In April 1989 the developers learned that despite ICF's assurances to the contrary, less than 20% of the building's units had been sold prior to closing, and that consequently, the Cooperative was not optimistic about its ability to make future loan payments. The developers thus proposed to the city and to HUD a new plan, one that would involve the Cooperative's transferring the building to a new limited partnership which would operate the building as a rental complex as opposed to a cooperative. The developers also requested that the city, as well as the State of Illinois, grant the yet-to-be-formed limited partnership low-income housing tax credits so that the interests in the limited partnership could be sold to a syndicator who would in turn sell interests in the partnership to investors. 1

Throughout 1989 and 1990, the developers negotiated with the city and HUD. The city committed $300,000 worth of income tax credits to the building in June of 1989; subsequently, the developers also obtained $480,000 worth of tax credits from the Illinois Housing Development Authority.

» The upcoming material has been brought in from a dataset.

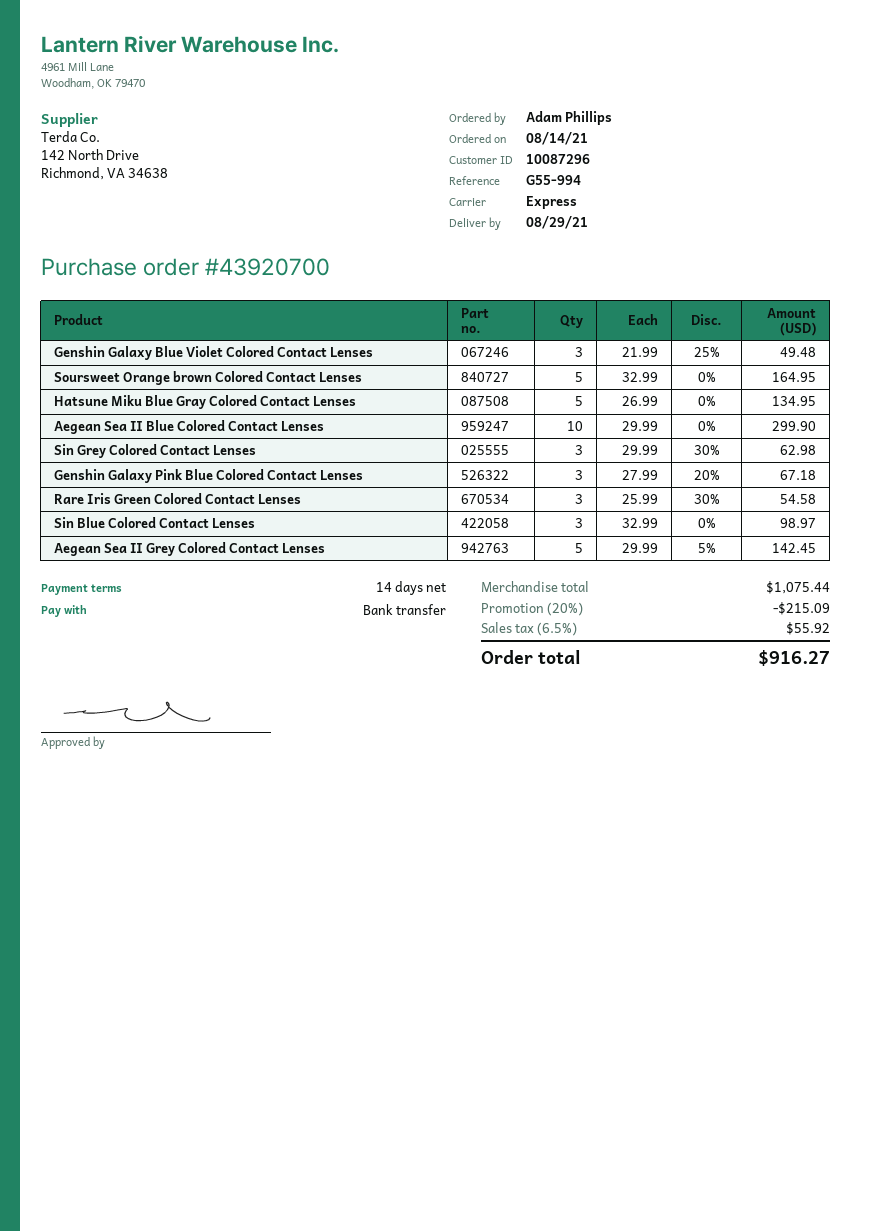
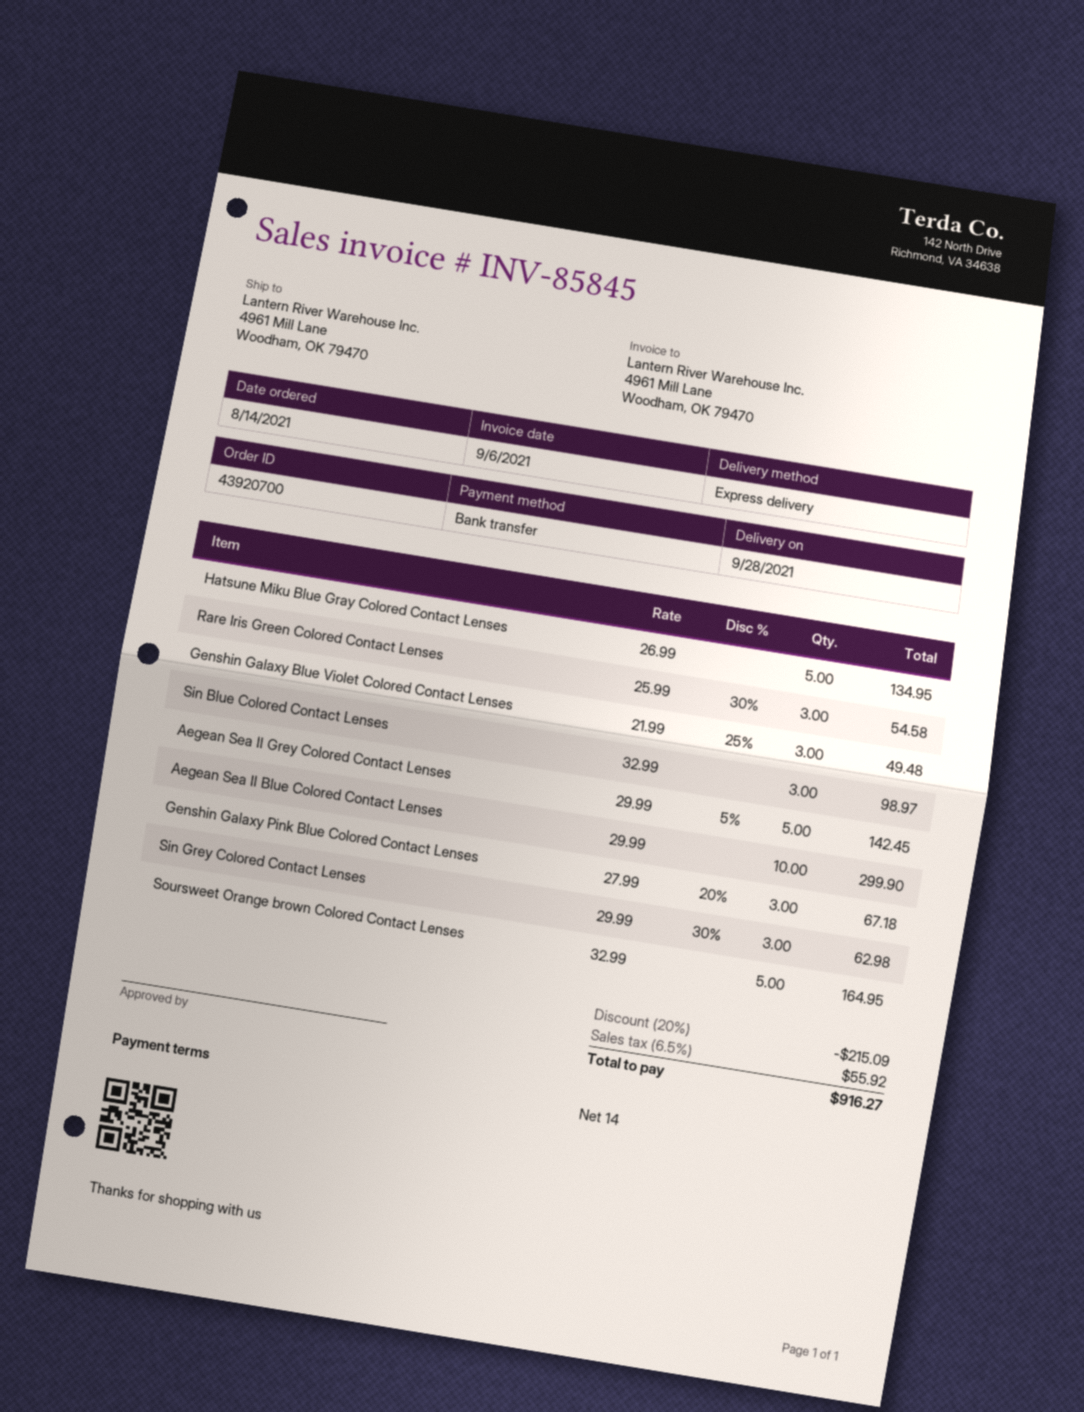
delivery date: 2021-08-29 -> 2021-09-28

In early 1991, the developers and HUD agreed to a plan that would restructure the ownership of the building as a limited partnership. The city, in a letter dated February 14, 1991, informed the developers and HUD that it rejected the new plan; apparently, the city wanted to maintain the building as a cooperative instead of an apartment complex. Nevertheless, the restructuring plan was completed and executed at a closing, which the city did not attend, on June 12, 1991. The developers, who had earlier repurchased the building from the Cooperative, 2 transferred it and its related assets to a newly-created entity, defendant Michigan Beach Limited Partnership (the limited partnership). The limited partnership's general partners consisted of defendant Michigan Beach Development Corporation (of which the developers were the sole shareholders) and National Tax Credit Inc. II. The major limited partner was the syndicator, defendant National Tax Credit Investors II, a limited partnership with National Tax Credit Inc. II as its general partner (NTC defendants). The NTC defendants, which had given the limited partnership a promissory note for $3,975,000 in January 1991, paid it $2,925,129 toward the...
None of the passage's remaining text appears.